What you have to do: Below are the records. Retype exactly the lines between the lines holding "none -> [639,2139,898,2190] pro-store.com" and "[21,345,198,362] 131 imóveis", inclusive.

Saved data entries:
····················

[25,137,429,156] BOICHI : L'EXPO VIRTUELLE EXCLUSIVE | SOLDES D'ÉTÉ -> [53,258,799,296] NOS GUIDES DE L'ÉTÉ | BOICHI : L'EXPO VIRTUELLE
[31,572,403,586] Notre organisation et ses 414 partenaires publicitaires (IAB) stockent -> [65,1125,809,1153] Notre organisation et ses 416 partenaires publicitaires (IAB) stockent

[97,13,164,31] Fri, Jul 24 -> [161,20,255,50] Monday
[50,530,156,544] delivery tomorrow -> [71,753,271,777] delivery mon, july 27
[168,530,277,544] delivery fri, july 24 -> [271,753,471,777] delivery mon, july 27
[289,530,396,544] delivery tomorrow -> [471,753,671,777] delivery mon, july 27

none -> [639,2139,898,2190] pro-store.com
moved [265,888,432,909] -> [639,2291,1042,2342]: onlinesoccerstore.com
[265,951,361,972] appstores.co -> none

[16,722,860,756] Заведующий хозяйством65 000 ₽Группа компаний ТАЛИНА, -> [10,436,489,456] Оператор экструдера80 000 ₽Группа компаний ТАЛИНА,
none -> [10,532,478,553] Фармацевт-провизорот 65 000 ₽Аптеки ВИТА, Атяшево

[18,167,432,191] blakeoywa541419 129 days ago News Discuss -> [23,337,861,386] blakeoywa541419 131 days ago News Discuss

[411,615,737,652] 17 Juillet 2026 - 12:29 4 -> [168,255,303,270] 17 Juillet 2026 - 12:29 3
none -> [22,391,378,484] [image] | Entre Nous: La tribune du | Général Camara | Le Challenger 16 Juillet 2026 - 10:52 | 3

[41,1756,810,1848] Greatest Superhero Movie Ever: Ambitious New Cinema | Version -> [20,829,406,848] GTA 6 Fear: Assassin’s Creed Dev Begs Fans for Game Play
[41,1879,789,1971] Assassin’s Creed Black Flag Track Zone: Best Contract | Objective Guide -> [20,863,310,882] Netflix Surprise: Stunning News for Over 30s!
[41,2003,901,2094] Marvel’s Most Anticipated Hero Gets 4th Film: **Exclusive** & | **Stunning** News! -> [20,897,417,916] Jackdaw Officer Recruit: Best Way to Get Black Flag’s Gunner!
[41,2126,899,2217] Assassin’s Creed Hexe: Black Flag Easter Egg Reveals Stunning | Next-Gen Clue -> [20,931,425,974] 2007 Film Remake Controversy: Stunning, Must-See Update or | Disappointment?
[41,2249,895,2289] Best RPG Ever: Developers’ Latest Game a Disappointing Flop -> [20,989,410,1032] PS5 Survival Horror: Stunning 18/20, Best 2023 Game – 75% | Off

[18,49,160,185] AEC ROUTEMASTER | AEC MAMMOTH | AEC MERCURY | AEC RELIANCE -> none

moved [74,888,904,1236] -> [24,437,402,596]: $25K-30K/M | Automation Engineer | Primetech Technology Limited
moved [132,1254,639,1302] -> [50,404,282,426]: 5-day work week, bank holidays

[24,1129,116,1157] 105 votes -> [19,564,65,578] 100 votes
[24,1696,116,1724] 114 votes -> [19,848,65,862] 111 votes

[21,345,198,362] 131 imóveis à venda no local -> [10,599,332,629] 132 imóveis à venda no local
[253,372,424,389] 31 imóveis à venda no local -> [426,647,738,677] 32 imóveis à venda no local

····················

Output of the task:
none -> [639,2139,898,2190] pro-store.com
moved [265,888,432,909] -> [639,2291,1042,2342]: onlinesoccerstore.com
[265,951,361,972] appstores.co -> none

[16,722,860,756] Заведующий хозяйством65 000 ₽Группа компаний ТАЛИНА, -> [10,436,489,456] Оператор экструдера80 000 ₽Группа компаний ТАЛИНА,
none -> [10,532,478,553] Фармацевт-провизорот 65 000 ₽Аптеки ВИТА, Атяшево

[18,167,432,191] blakeoywa541419 129 days ago News Discuss -> [23,337,861,386] blakeoywa541419 131 days ago News Discuss

[411,615,737,652] 17 Juillet 2026 - 12:29 4 -> [168,255,303,270] 17 Juillet 2026 - 12:29 3
none -> [22,391,378,484] [image] | Entre Nous: La tribune du | Général Camara | Le Challenger 16 Juillet 2026 - 10:52 | 3

[41,1756,810,1848] Greatest Superhero Movie Ever: Ambitious New Cinema | Version -> [20,829,406,848] GTA 6 Fear: Assassin’s Creed Dev Begs Fans for Game Play
[41,1879,789,1971] Assassin’s Creed Black Flag Track Zone: Best Contract | Objective Guide -> [20,863,310,882] Netflix Surprise: Stunning News for Over 30s!
[41,2003,901,2094] Marvel’s Most Anticipated Hero Gets 4th Film: **Exclusive** & | **Stunning** News! -> [20,897,417,916] Jackdaw Officer Recruit: Best Way to Get Black Flag’s Gunner!
[41,2126,899,2217] Assassin’s Creed Hexe: Black Flag Easter Egg Reveals Stunning | Next-Gen Clue -> [20,931,425,974] 2007 Film Remake Controversy: Stunning, Must-See Update or | Disappointment?
[41,2249,895,2289] Best RPG Ever: Developers’ Latest Game a Disappointing Flop -> [20,989,410,1032] PS5 Survival Horror: Stunning 18/20, Best 2023 Game – 75% | Off

[18,49,160,185] AEC ROUTEMASTER | AEC MAMMOTH | AEC MERCURY | AEC RELIANCE -> none

moved [74,888,904,1236] -> [24,437,402,596]: $25K-30K/M | Automation Engineer | Primetech Technology Limited
moved [132,1254,639,1302] -> [50,404,282,426]: 5-day work week, bank holidays

[24,1129,116,1157] 105 votes -> [19,564,65,578] 100 votes
[24,1696,116,1724] 114 votes -> [19,848,65,862] 111 votes

[21,345,198,362] 131 imóveis à venda no local -> [10,599,332,629] 132 imóveis à venda no local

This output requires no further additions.